───── Excerpted data ─────

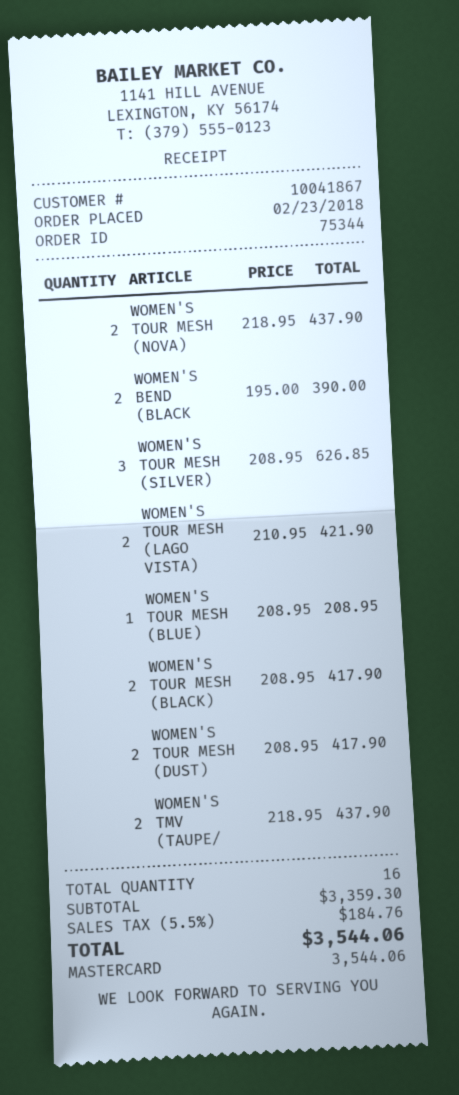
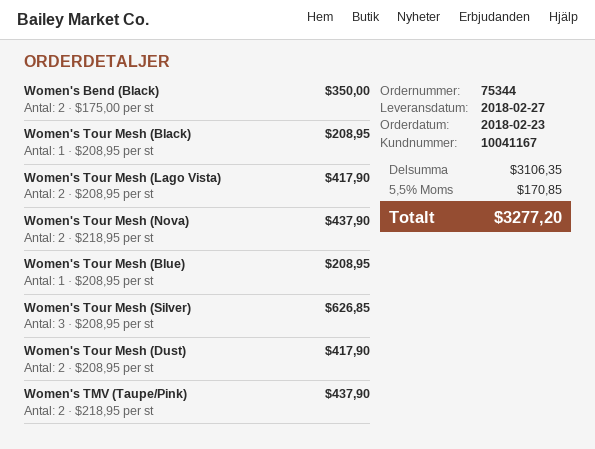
customer number: 10041867 -> 10041167
WOMEN'S BEND (BLACK: 2 x 195.00 = 390.00 -> 2 x 175.00 = 350.00
WOMEN'S TOUR MESH (LAGO VISTA): 2 x 210.95 = 421.90 -> 2 x 208.95 = 417.90
WOMEN'S TOUR MESH (BLACK): 2 x 208.95 = 417.90 -> 1 x 208.95 = 208.95
subtotal: 3359.30 -> 3106.35
tax: 5.5% = 184.76 -> 5.5% = 170.85
total: 3544.06 -> 3277.20

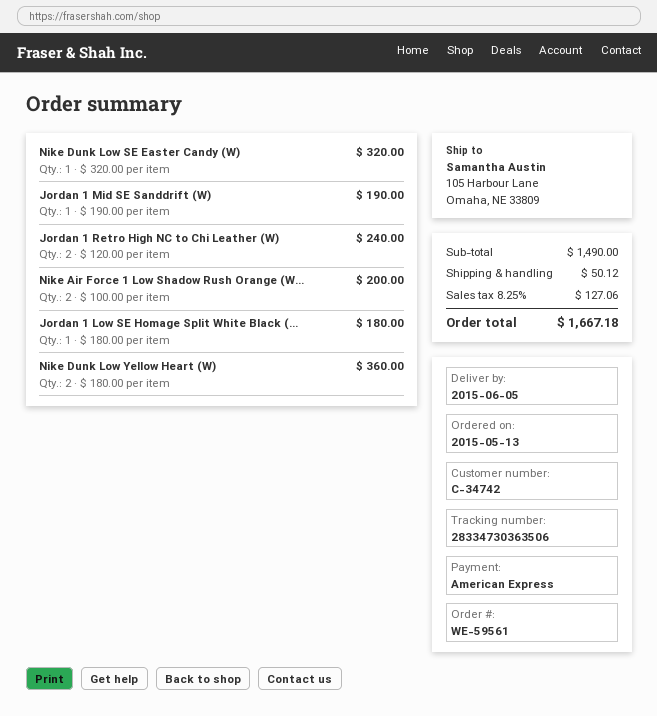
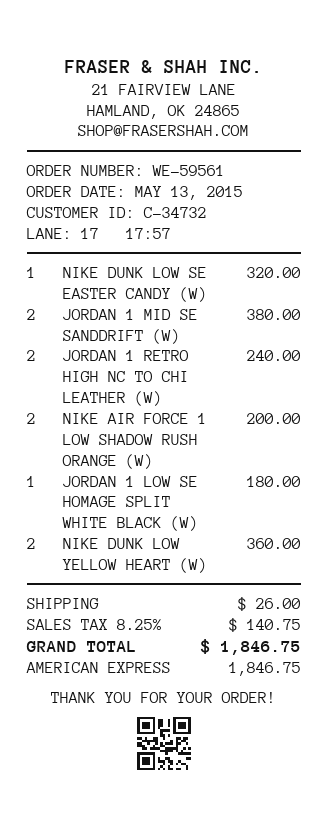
customer number: C-34742 -> C-34732
Jordan 1 Mid SE Sanddrift (W): 1 for 190.00 -> 2 for 380.00
shipping: 50.12 -> 26.00
tax: 8.25% = 127.06 -> 8.25% = 140.75
total: 1667.18 -> 1846.75

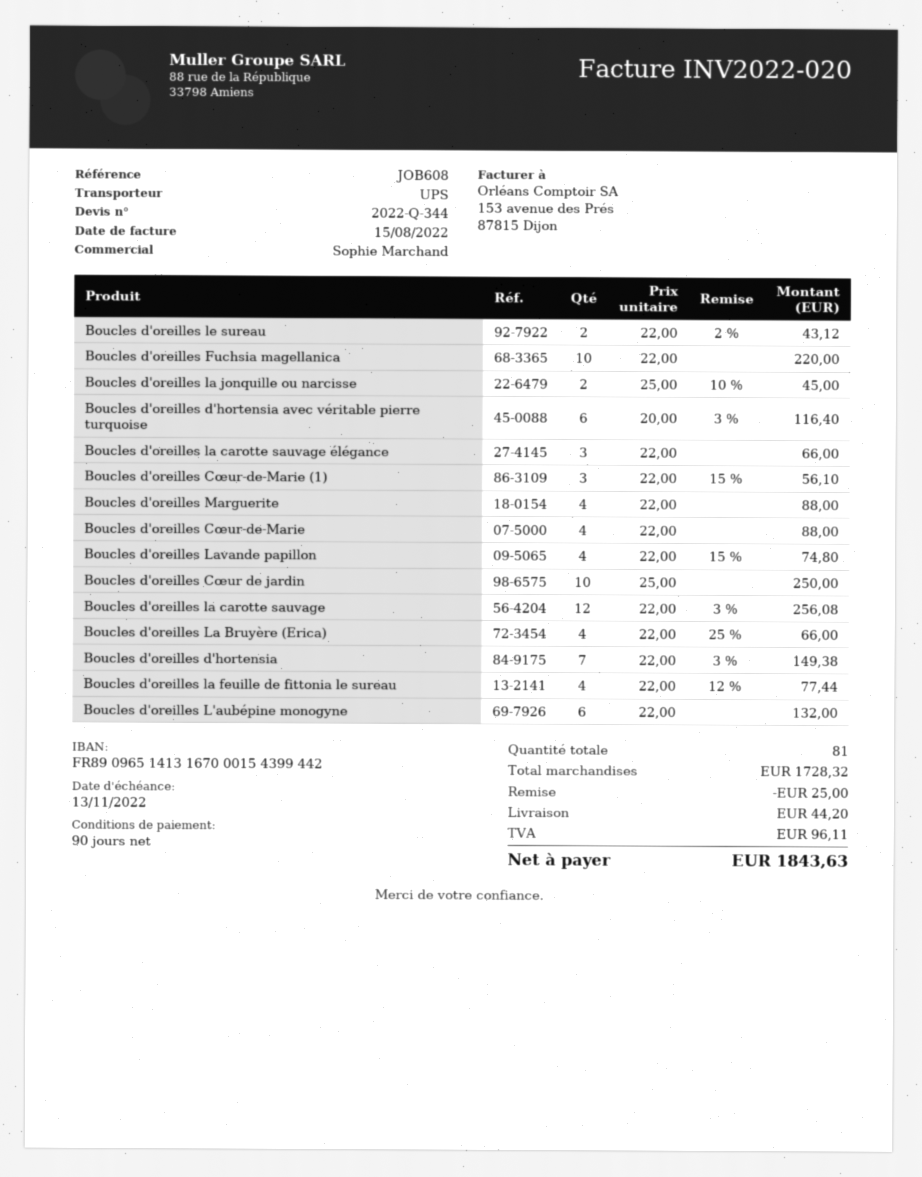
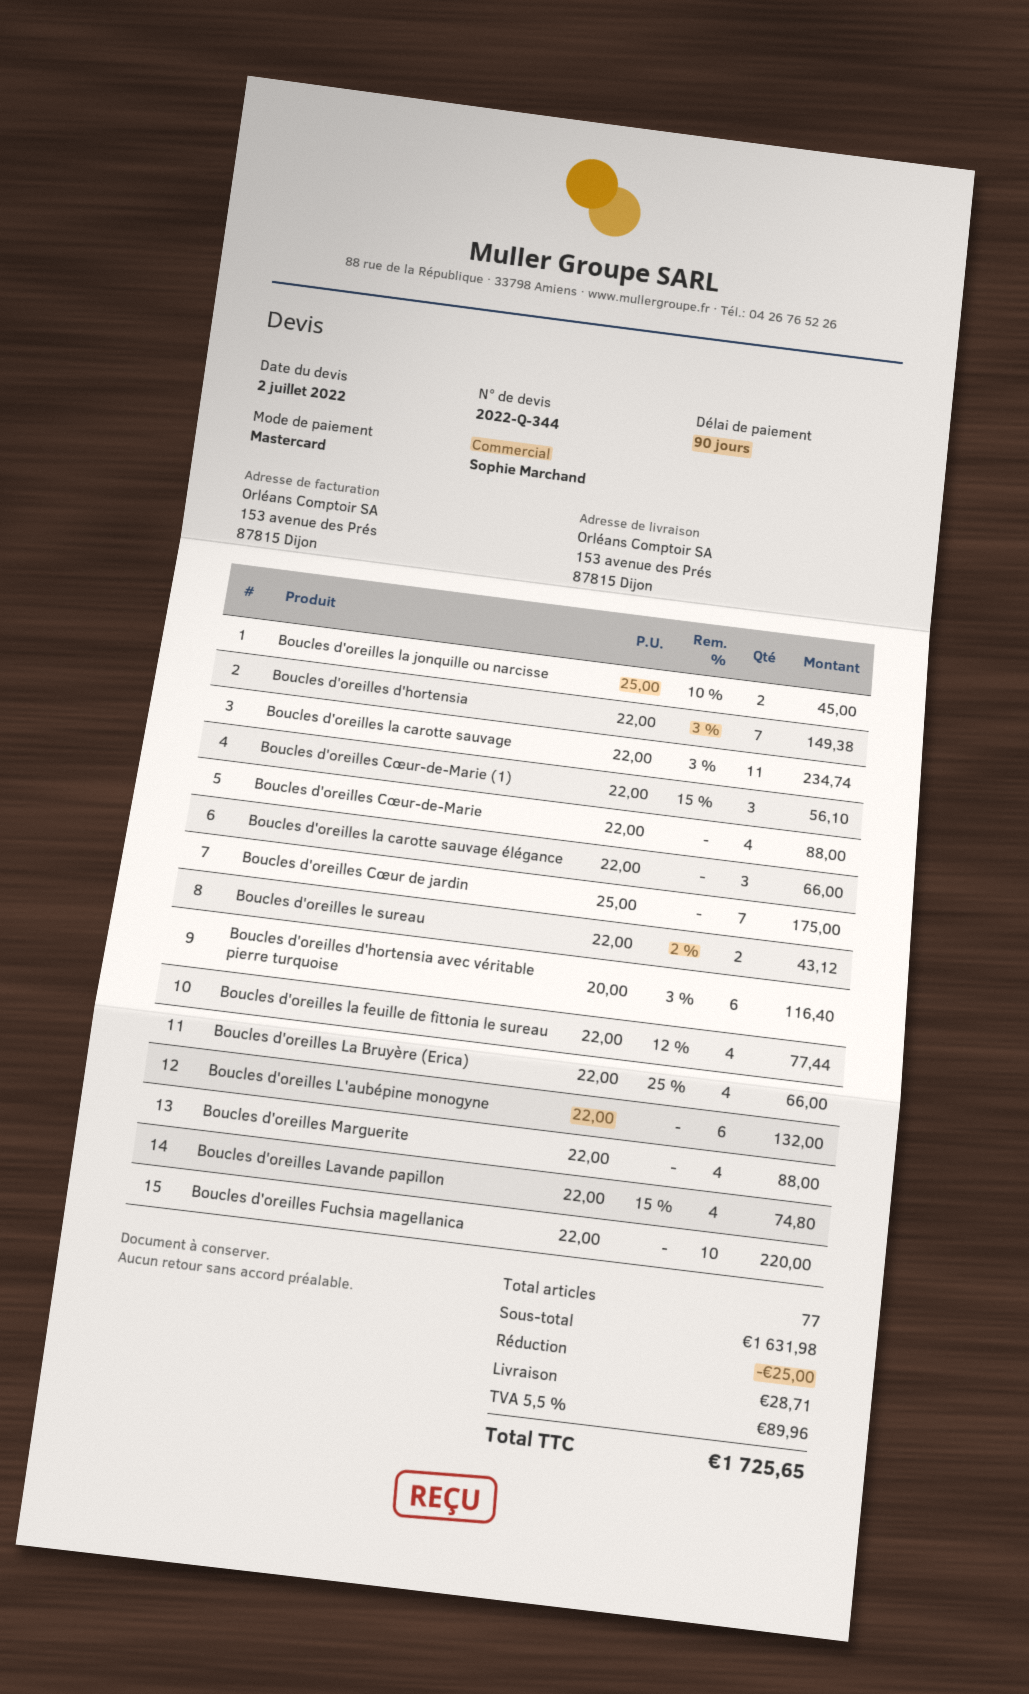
Boucles d'oreilles Cœur de jardin: 10 x 25.00 = 250.00 -> 7 x 25.00 = 175.00
Boucles d'oreilles la carotte sauvage: 12 x 22.00 - 3% = 256.08 -> 11 x 22.00 - 3% = 234.74
total quantity: 81 -> 77
subtotal: 1728.32 -> 1631.98
shipping: 44.20 -> 28.71
tax: 96.11 -> 89.96
total: 1843.63 -> 1725.65

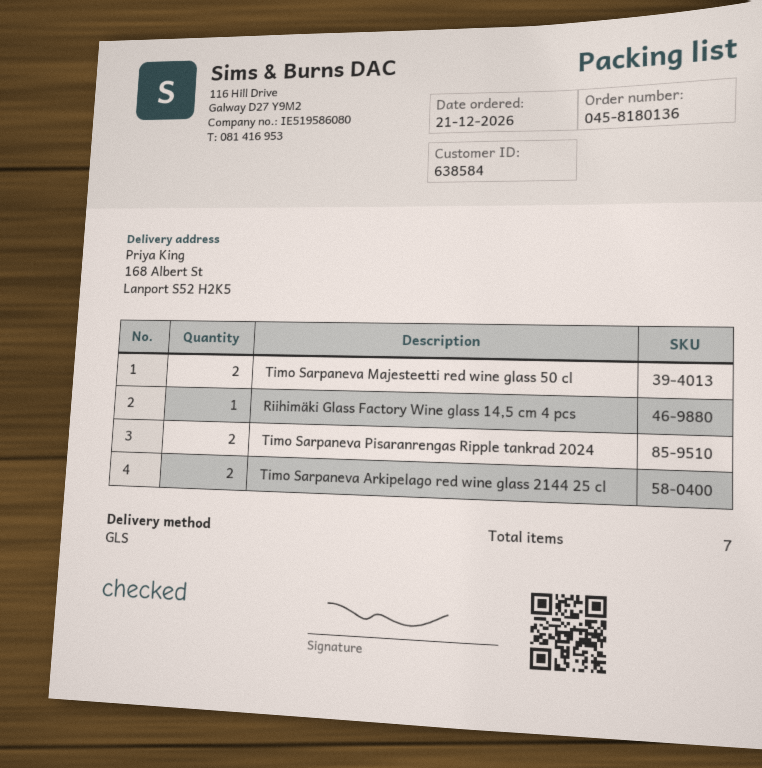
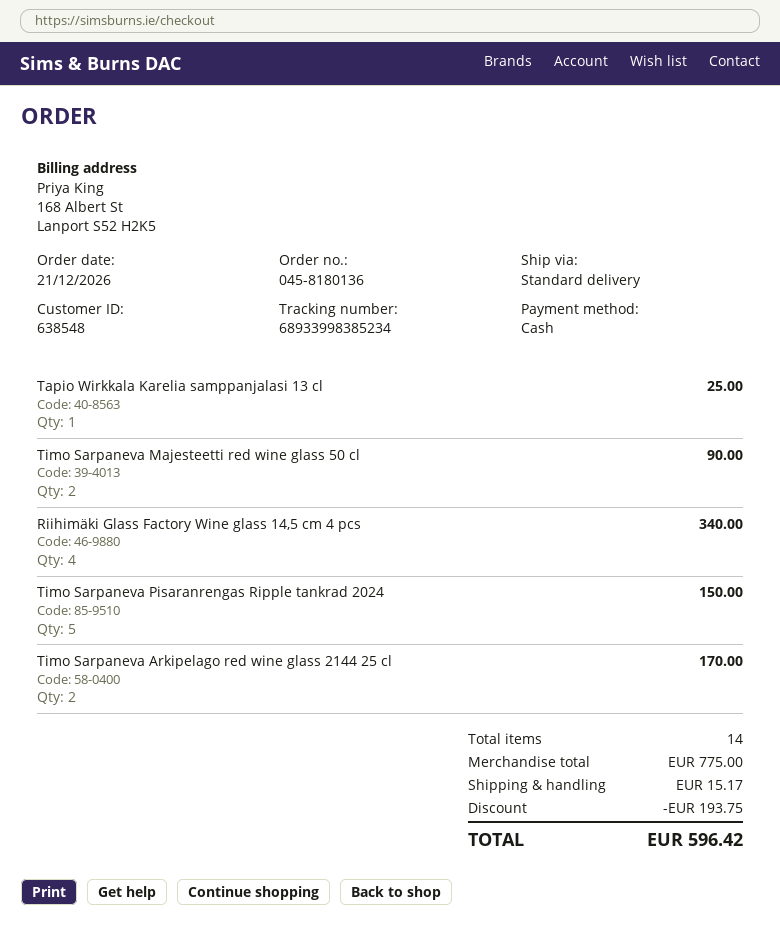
customer number: 638584 -> 638548
shipping method: GLS -> standard
Riihimäki Glass Factory Wine glass 14,5 cm 4 pcs: 1 -> 4
Timo Sarpaneva Pisaranrengas Ripple tankrad 2024: 2 -> 5
Tapio Wirkkala Karelia samppanjalasi 13 cl: none -> 1
total quantity: 7 -> 14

─────

Exercise details:
Exactly how many lines in the listing above contain the word "BLACK"? Only the number should be given.

Expected output:
2